The effects of African slavery in the United States, upon the condition of both races, was eminently beneficial to both. In no condition, and under no other circumstances, had the African made such advances toward civilization: indeed, I doubt if he has not attained in this particular to the highest point susceptible to his nature. He has increased more rapidly, and his aspirations have become more elevated, and his happiness more augmented. With his labor directed by the intelligence of the white race, the prosperity of the world has increased in a ratio superior to any antecedent period. The production of those staples which form the principal bases of commerce has increased in a quadruple ratio. Cotton alone increased so rapidly as to render its price so far below every other article which can be fashioned into cloth, that the clothing and sheeting of the civilized world was principally fabricated from it.

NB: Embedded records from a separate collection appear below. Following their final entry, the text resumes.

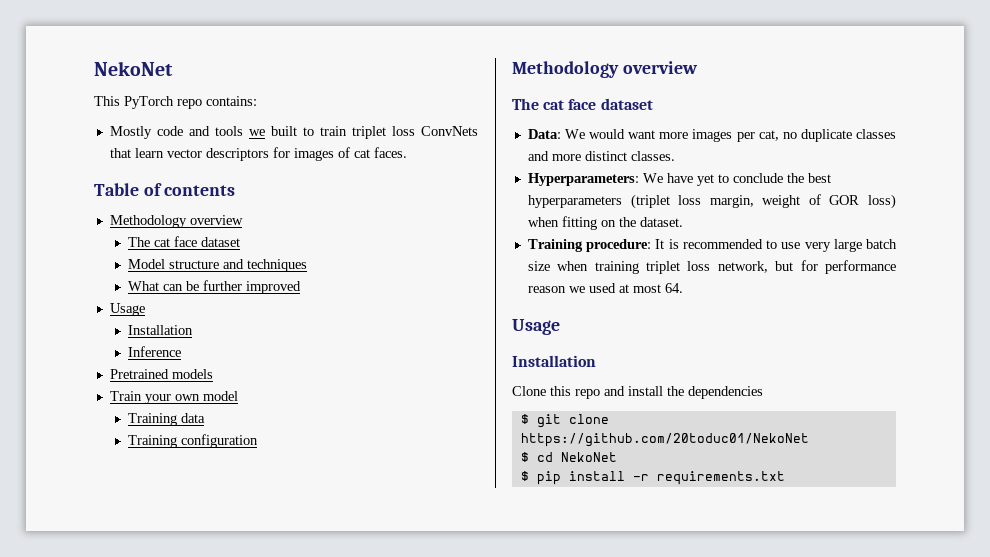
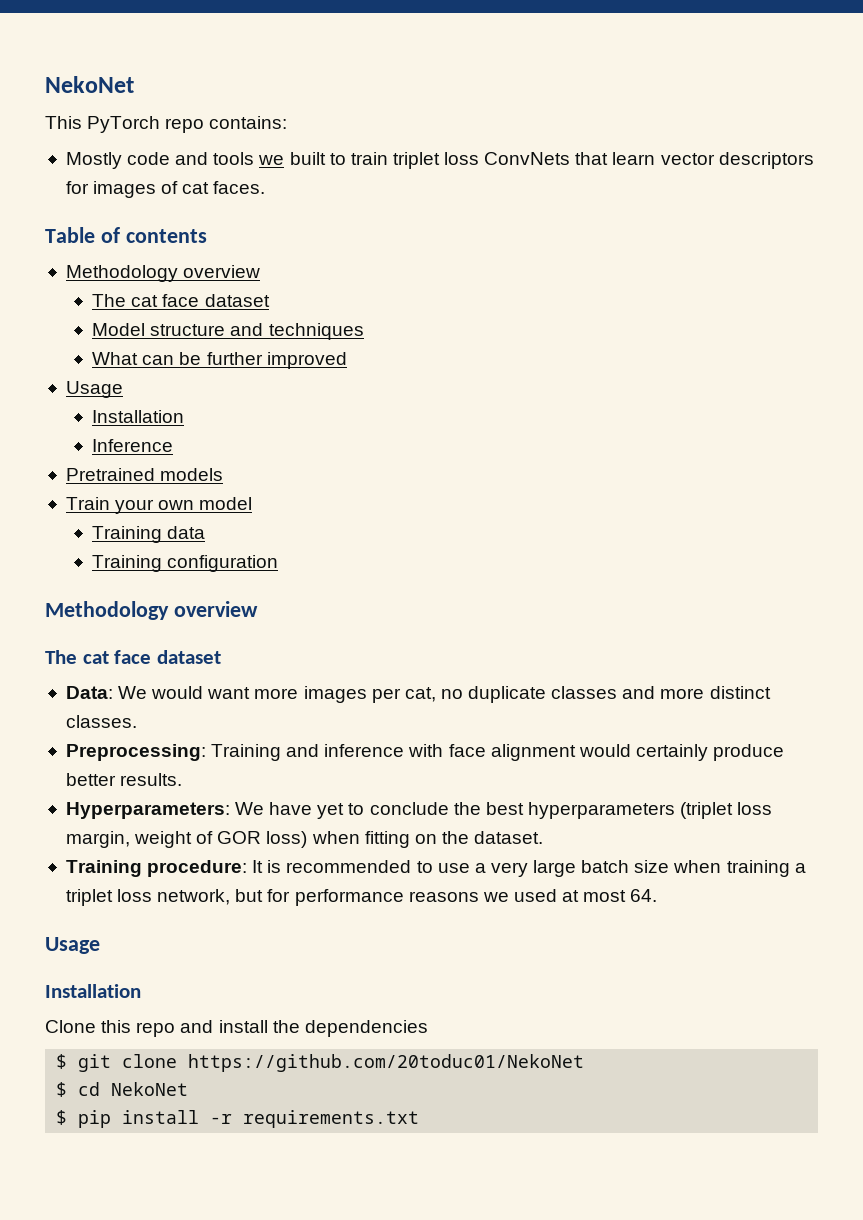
(675, 156) none -> [65,744,785,761] [65,773,183,786] // Preprocessing: Training and inference with face alignment would certainly produce better results.
(801, 245) none -> [474,863,486,873] a
(639, 267) none -> [794,863,806,873] a
[527,286,566,293] reason -> [408,891,479,902] reasons

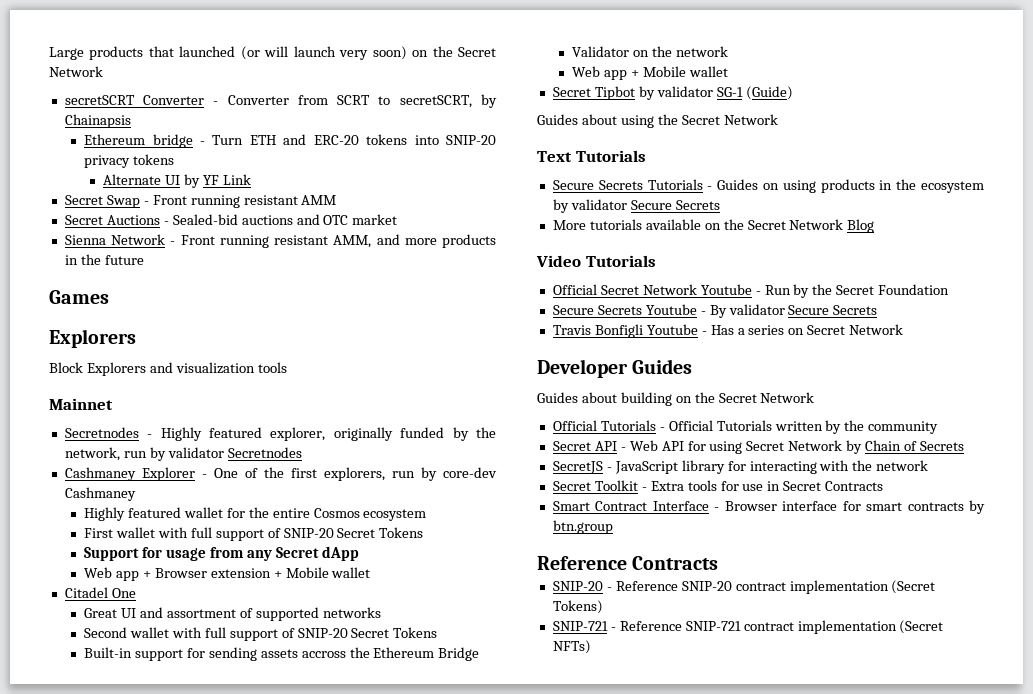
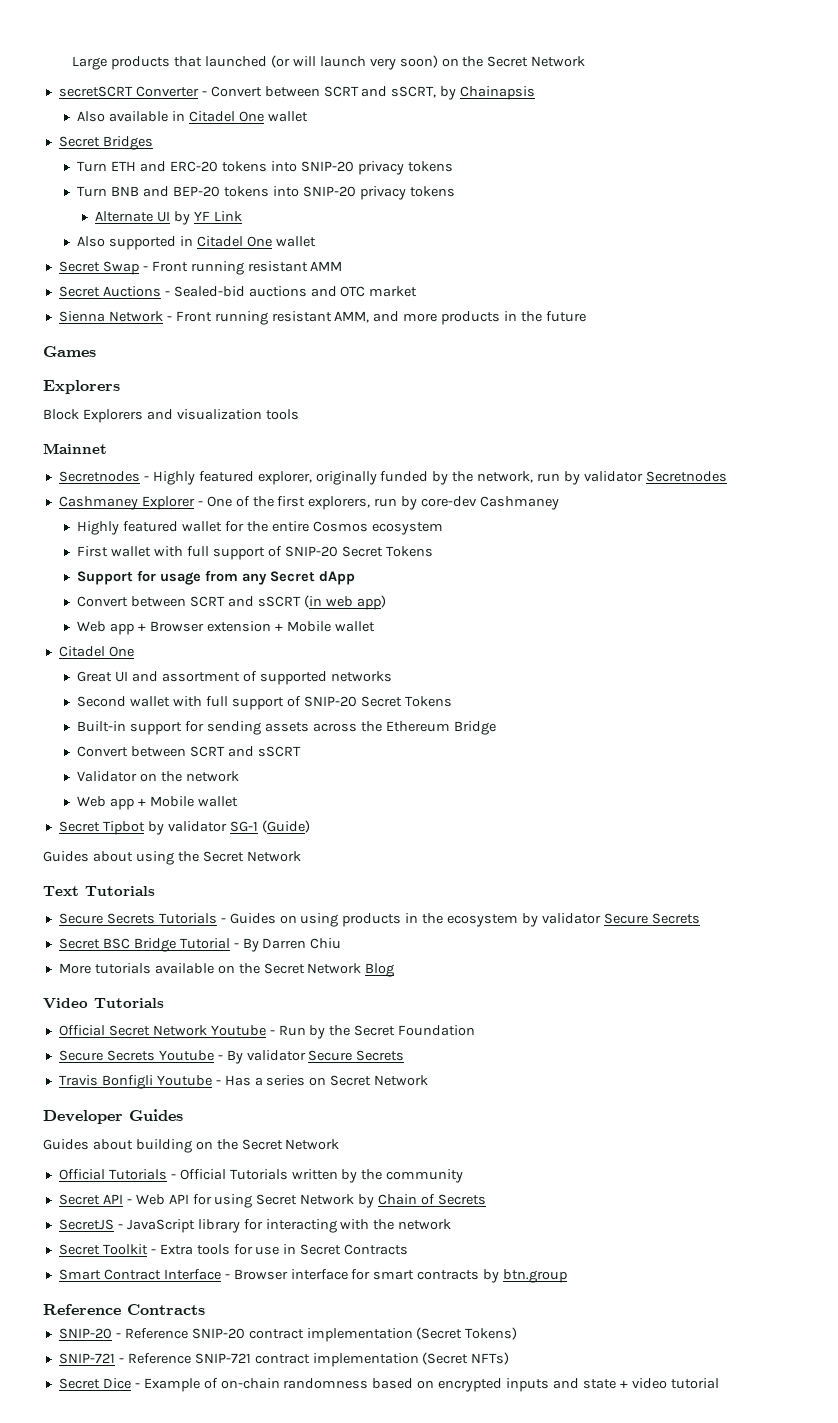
[227,94,498,108] [64,114,131,128] [84,134,205,148] Converter from SCRT to secretSCRT, by Chainapsis // Ethereum bridge - -> [210,86,536,100] [77,111,308,122] [58,136,153,150] Convert between SCRT and sSCRT, by Chainapsis // Also available in Citadel One wallet // Secret Bridges //
(174, 159) none -> [77,186,455,200] // Turn BNB and BEP-20 tokens into SNIP-20 privacy tokens
(251, 179) none -> [77,236,316,250] // Also supported in Citadel One wallet
(359, 553) none -> [77,595,386,610] // Convert between SCRT and sSCRT (in web app)
[301,651,346,658] accross -> [312,723,357,732] across
(480, 654) none -> [77,746,301,757] // Convert between SCRT and sSCRT
(720, 205) none -> [58,938,342,952] // Secret BSC Bridge Tutorial - By Darren Chiu
(591, 647) none -> [58,1378,719,1392] // Secret Dice - Example of on-chain randomness based on encrypted inputs and state + video tutorial

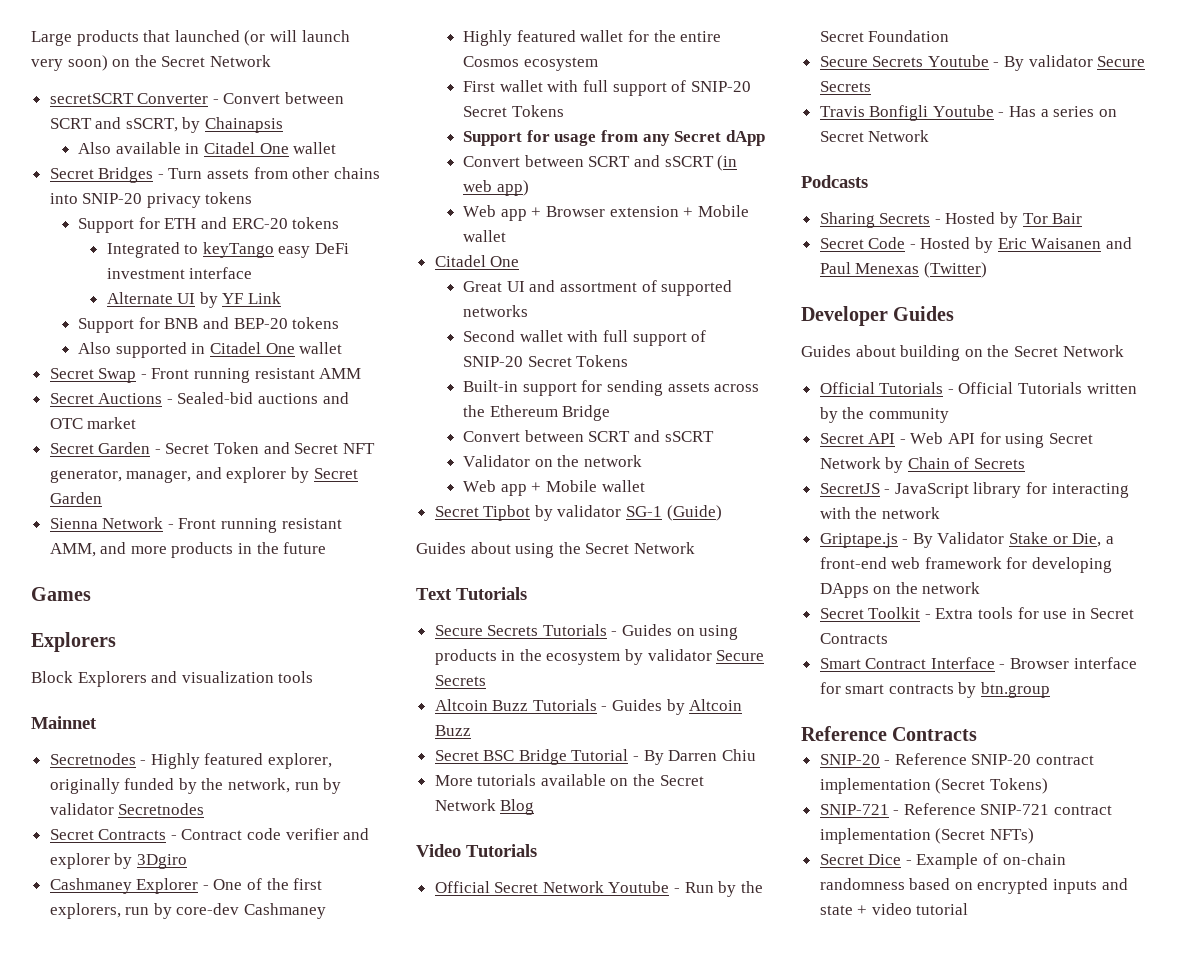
[77,161,453,175] [77,186,455,200] // Turn ETH and ERC-20 tokens into SNIP-20 privacy tokens // Turn BNB and BEP-20 tokens into SNIP-20 privacy tokens -> [157,167,380,179] [49,192,253,208] [78,217,340,233] [106,242,349,258] [106,267,253,279] - Turn assets from other chains into SNIP-20 privacy tokens // Support for ETH and ERC-20 tokens // Integrated to keyTango easy DeFi investment interface
(243, 216) none -> [78,317,340,333] // Support for BNB and BEP-20 tokens
(418, 291) none -> [49,442,375,454] [49,467,358,483] [49,492,102,504] // Secret Garden - Secret Token and Secret NFT generator, manager, and explorer by Secret Garden
(727, 476) none -> [49,828,370,840] [49,853,187,869] // Secret Contracts - Contract code verifier and explorer by 3Dgiro
(700, 918) none -> [434,699,743,715] [434,725,471,736] // Altcoin Buzz Tutorials - Guides by Altcoin Buzz
(429, 1080) none -> [801,175,868,188] [819,212,1083,228] [819,237,1132,253] [819,262,987,278] // Podcasts // Sharing Secrets - Hosted by Tor Bair // Secret Code - Hosted by Eric Waisanen and Paul Menexas (Twitter)
(452, 1224) none -> [819,532,1114,548] [819,557,1113,573] [819,582,981,598] // Griptape.js - By Validator Stake or Die, a front-end web framework for developing DApps on the network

The rapidity of its increased production was only equalled by the increase of wealth and comfort throughout the world. It regulates the exchanges almost universally. It gave, in its growth, transportation, and manufacture, employment to millions, feeding and clothing half of Europe—increasing beyond example commercial tonnage, and stimulating the invention of labor-saving machinery—giving a healthy impulse to labor and enterprise in every avocation, and intertwining itself with every interest, throughout the broad expanse of civilization over the earth. To cotton, more than to any other one thing, is due the railroad, steamboat, and steamship, the increase of commerce, the rapid accumulation of fortunes, and consequently the diffusion of intelligence, learning, and civilization.
Sugar, too, from the same cause, ceased to be a luxury, and became a necessity in the economy of living: coffee, too, became a stimulating beverage at every meal, instead of a luxury only to be indulged on rare occasions. How much the increased production of these three articles added to the commerce and wealth of the world during the last two centuries, and especially the last, is beyond computation. How much of human comfort and human happiness is now dependent upon their continued production, and in such abundance as to make them accessible to the means of all, may well employ the earnest attention of those who feel for the interest and happiness of their kind most. If these results have followed the institution of African slavery, can it be inhuman and sinful? Is it not rather an evidence that the Creator so designed?